▶ _The problem_
Which of the lines in the data below contain the string "Нарцисс"? Copy each of them.

....................

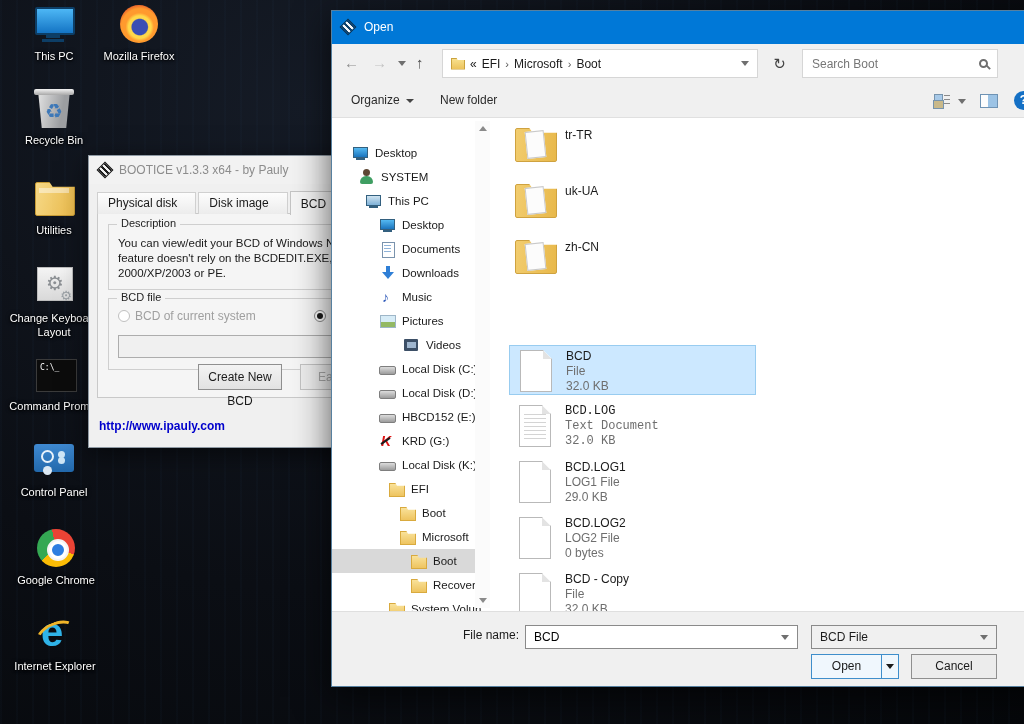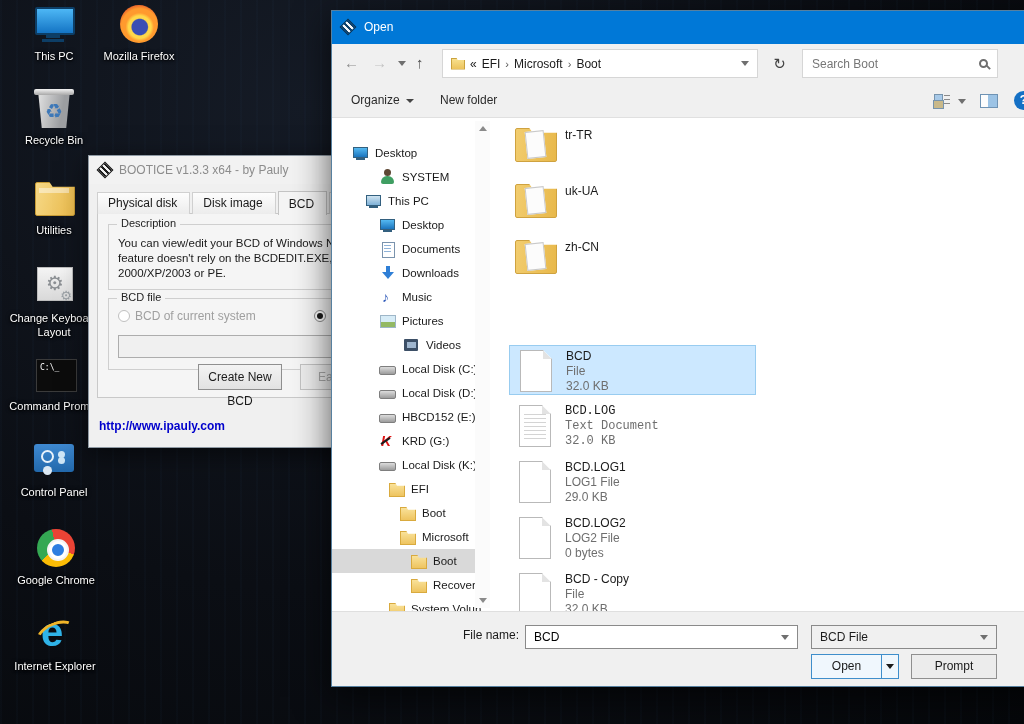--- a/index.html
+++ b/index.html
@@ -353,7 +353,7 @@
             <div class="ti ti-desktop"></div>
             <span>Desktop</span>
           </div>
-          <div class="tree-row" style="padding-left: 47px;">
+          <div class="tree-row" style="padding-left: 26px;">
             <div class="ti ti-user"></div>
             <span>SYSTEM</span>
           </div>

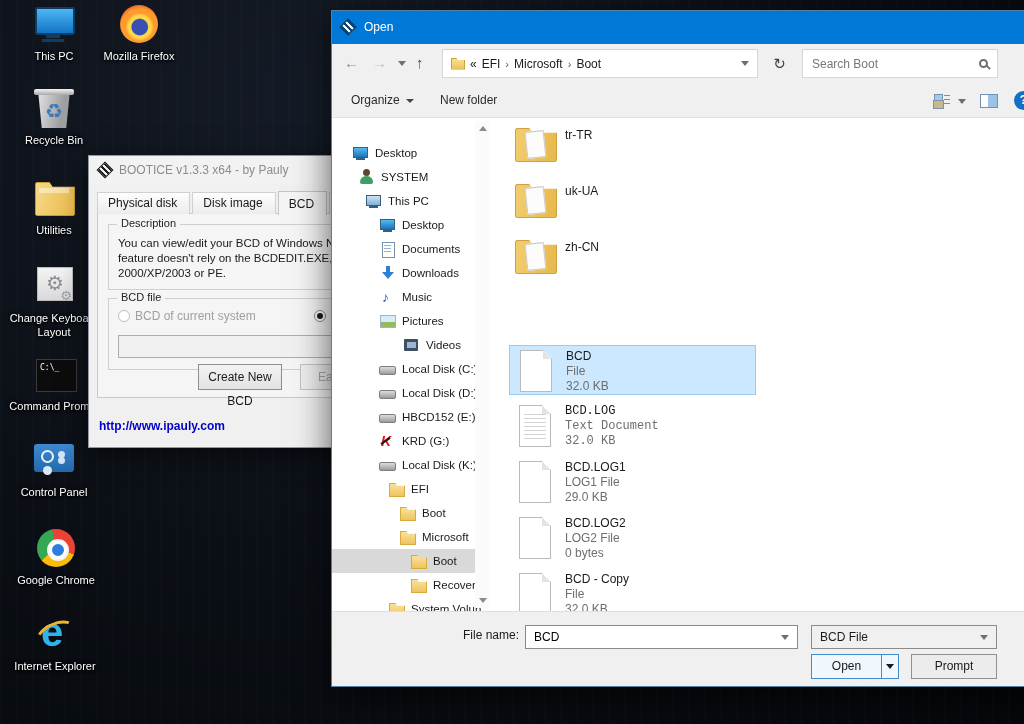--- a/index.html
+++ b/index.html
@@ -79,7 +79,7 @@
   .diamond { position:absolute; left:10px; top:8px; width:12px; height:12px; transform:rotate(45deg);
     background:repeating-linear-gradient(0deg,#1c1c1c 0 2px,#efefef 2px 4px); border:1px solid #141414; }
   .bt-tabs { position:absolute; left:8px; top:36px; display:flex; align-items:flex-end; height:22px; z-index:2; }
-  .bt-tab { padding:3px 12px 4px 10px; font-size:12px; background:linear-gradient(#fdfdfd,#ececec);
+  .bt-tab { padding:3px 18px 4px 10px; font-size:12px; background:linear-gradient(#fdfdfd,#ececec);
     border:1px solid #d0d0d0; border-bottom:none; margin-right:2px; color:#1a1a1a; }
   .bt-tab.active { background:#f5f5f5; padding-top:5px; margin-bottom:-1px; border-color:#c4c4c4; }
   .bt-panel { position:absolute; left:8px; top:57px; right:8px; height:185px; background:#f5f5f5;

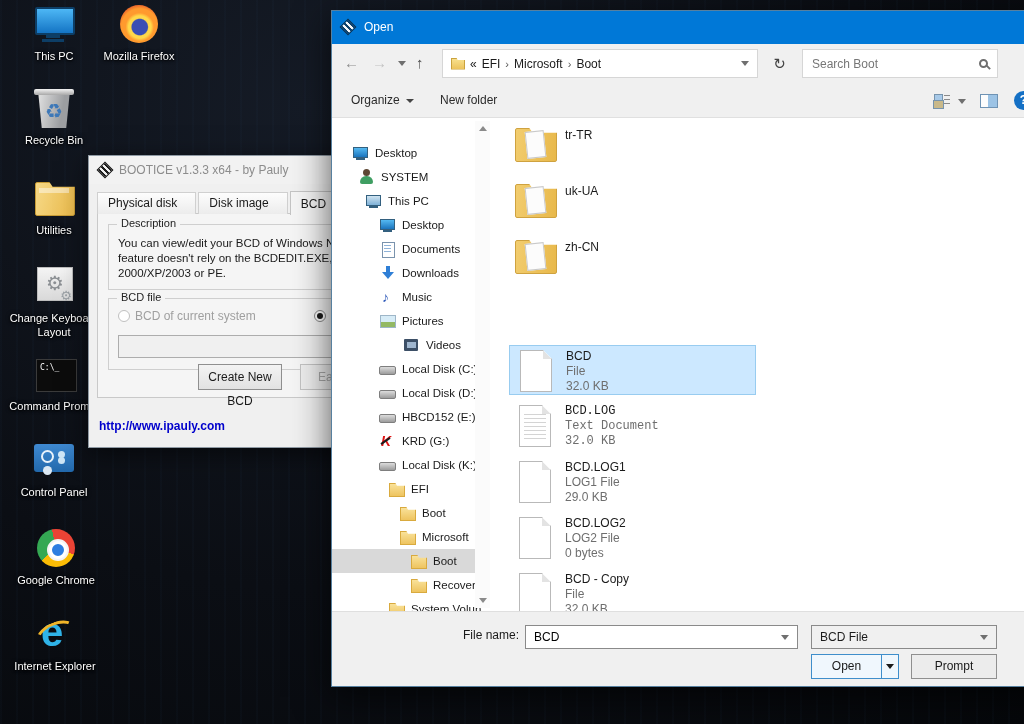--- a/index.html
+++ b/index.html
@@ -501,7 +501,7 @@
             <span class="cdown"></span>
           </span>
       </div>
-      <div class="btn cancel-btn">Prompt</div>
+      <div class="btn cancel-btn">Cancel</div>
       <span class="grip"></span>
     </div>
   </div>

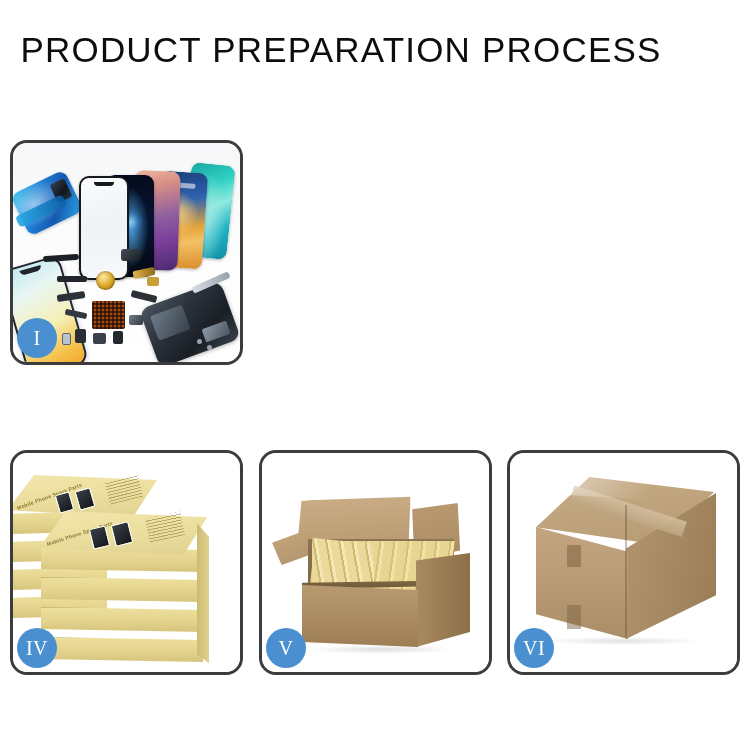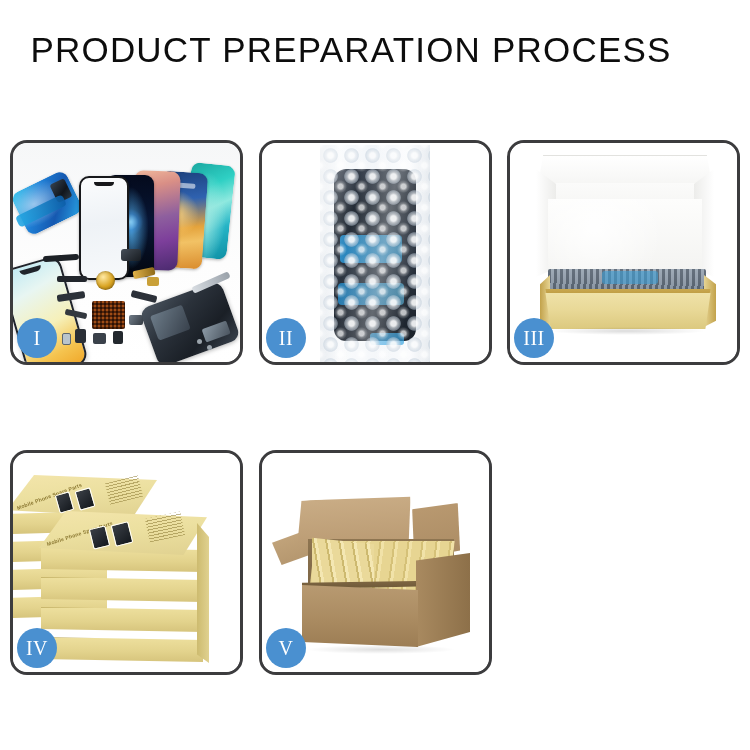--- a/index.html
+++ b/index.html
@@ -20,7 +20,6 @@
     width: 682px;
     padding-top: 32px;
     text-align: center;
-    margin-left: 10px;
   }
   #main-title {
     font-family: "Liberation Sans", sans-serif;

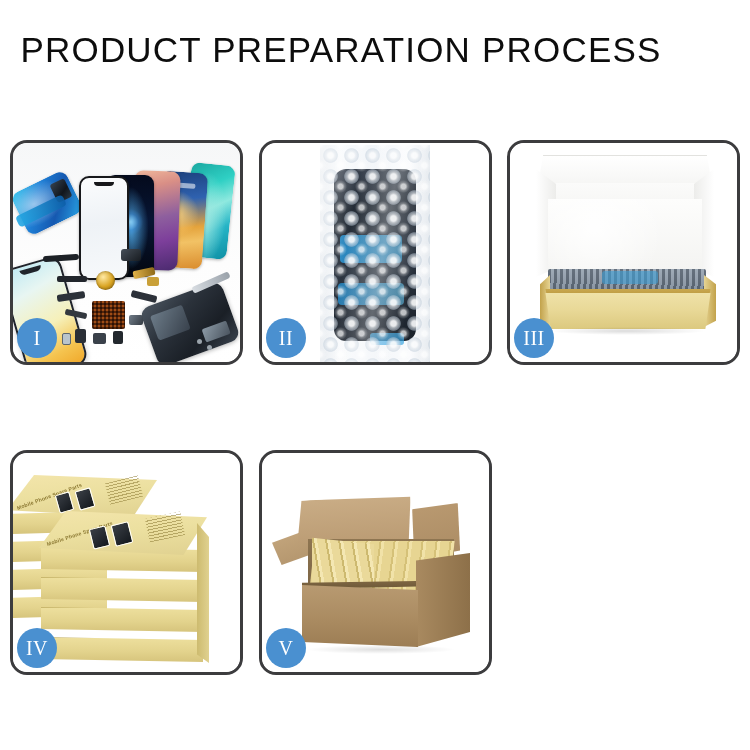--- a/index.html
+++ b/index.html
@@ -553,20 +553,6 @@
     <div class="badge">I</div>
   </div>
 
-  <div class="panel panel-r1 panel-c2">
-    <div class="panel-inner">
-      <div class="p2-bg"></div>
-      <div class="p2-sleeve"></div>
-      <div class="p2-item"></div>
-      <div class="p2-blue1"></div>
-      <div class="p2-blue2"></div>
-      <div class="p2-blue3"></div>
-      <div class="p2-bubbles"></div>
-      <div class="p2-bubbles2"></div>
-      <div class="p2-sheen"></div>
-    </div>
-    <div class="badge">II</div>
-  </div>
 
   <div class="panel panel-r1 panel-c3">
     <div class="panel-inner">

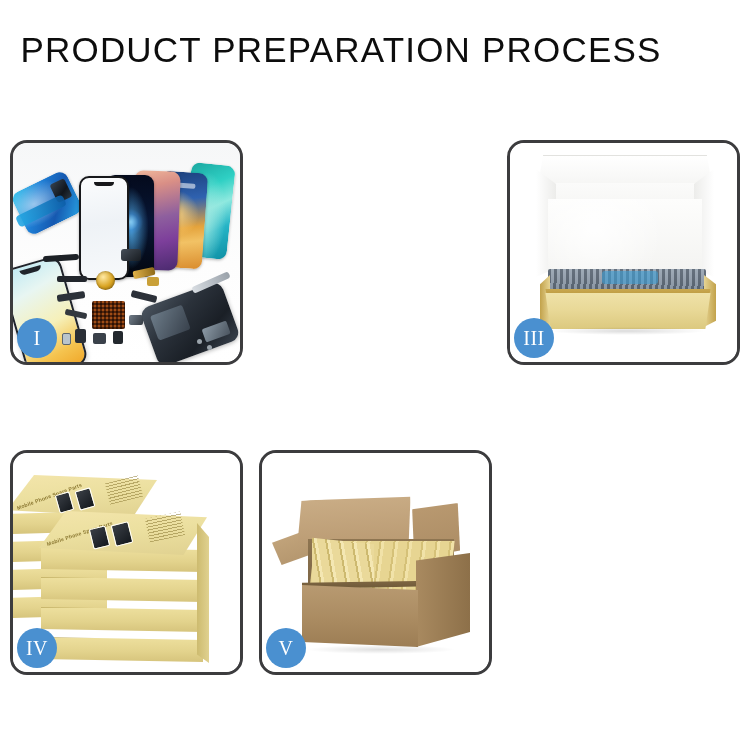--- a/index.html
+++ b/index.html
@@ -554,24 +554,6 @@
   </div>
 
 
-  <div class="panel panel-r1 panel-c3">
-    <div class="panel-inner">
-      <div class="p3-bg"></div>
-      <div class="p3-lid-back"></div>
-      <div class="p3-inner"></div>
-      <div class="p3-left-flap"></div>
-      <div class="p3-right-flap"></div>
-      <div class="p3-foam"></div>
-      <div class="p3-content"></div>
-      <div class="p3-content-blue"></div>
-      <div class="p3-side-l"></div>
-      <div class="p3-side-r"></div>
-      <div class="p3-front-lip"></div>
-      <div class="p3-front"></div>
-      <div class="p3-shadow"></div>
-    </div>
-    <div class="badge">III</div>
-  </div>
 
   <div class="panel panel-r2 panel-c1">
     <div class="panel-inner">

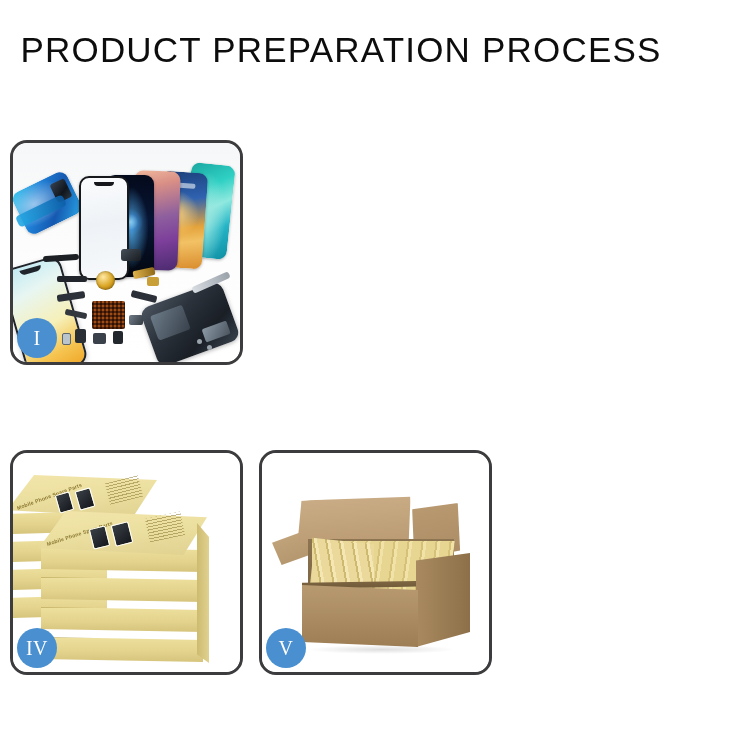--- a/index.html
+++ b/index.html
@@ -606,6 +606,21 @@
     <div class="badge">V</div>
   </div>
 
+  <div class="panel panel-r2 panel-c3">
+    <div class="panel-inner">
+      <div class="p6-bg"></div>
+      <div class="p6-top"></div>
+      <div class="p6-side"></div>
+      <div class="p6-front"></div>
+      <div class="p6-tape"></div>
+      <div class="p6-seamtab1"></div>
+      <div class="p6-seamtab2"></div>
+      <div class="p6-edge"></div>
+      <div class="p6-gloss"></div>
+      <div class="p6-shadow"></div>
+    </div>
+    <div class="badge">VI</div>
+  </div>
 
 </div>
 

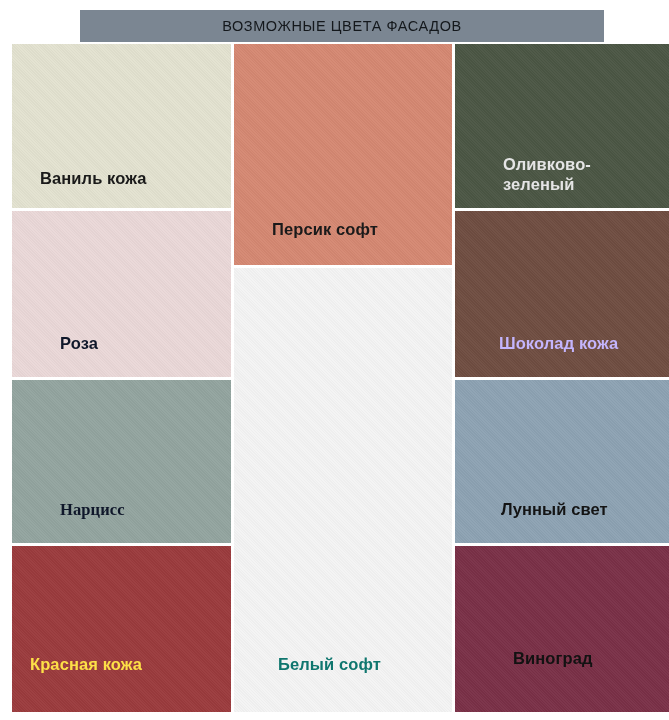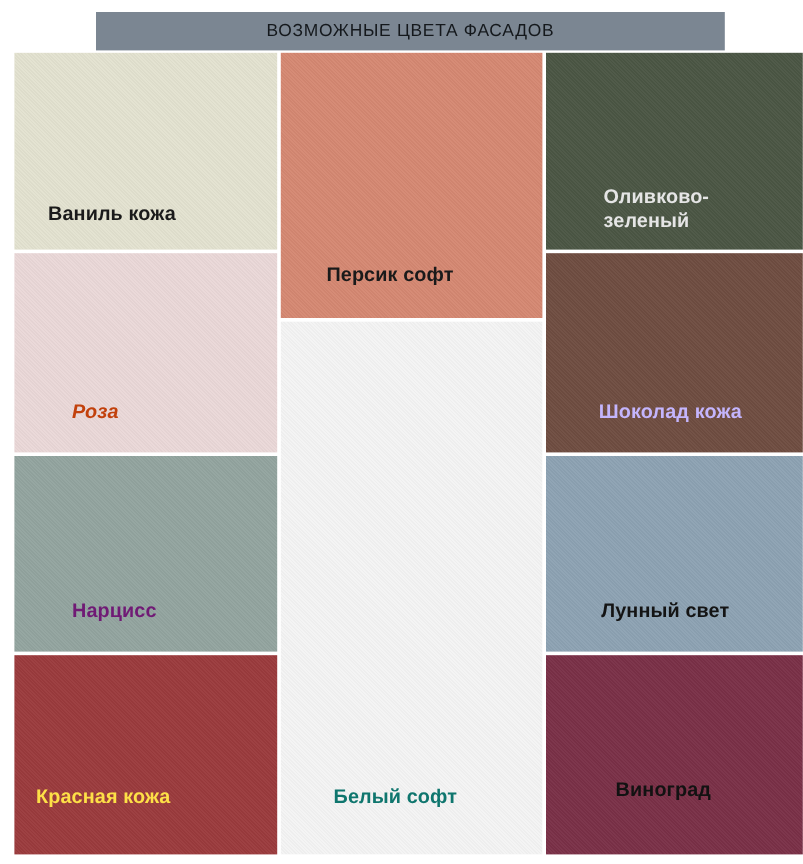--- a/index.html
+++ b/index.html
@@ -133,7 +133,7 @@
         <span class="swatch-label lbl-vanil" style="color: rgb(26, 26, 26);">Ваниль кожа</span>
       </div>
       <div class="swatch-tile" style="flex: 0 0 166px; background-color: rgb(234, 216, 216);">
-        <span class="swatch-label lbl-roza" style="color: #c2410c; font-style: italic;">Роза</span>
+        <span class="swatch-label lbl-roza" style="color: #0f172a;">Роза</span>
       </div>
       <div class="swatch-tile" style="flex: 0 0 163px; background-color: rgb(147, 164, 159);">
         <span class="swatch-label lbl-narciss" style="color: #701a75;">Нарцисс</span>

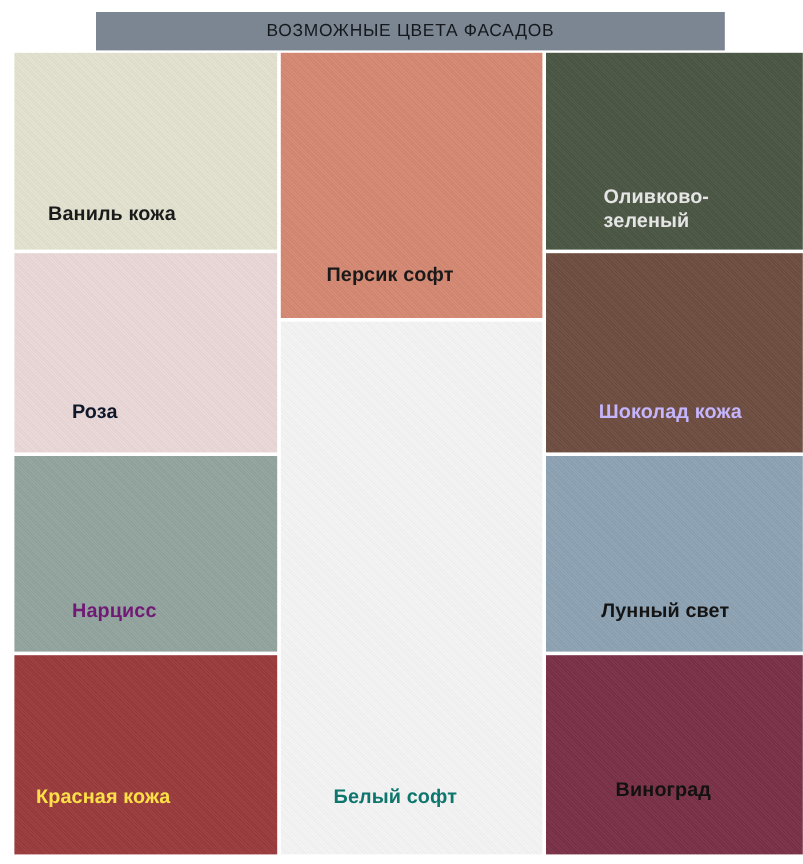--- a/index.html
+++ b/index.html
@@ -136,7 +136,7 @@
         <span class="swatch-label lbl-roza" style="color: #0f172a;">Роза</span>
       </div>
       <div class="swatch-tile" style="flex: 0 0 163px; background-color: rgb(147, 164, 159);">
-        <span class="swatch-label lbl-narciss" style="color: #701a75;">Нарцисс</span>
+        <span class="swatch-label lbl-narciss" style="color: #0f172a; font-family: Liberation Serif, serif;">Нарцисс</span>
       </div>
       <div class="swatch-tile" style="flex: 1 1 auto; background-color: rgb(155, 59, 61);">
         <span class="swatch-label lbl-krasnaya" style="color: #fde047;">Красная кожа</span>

....................

▶ _Answer for this exercise_
         <span class="swatch-label lbl-narciss" style="color: #701a75;">Нарцисс</span>
-        <span class="swatch-label lbl-narciss" style="color: #701a75;">Нарцисс</span>
+        <span class="swatch-label lbl-narciss" style="color: #0f172a; font-family: Liberation Serif, serif;">Нарцисс</span>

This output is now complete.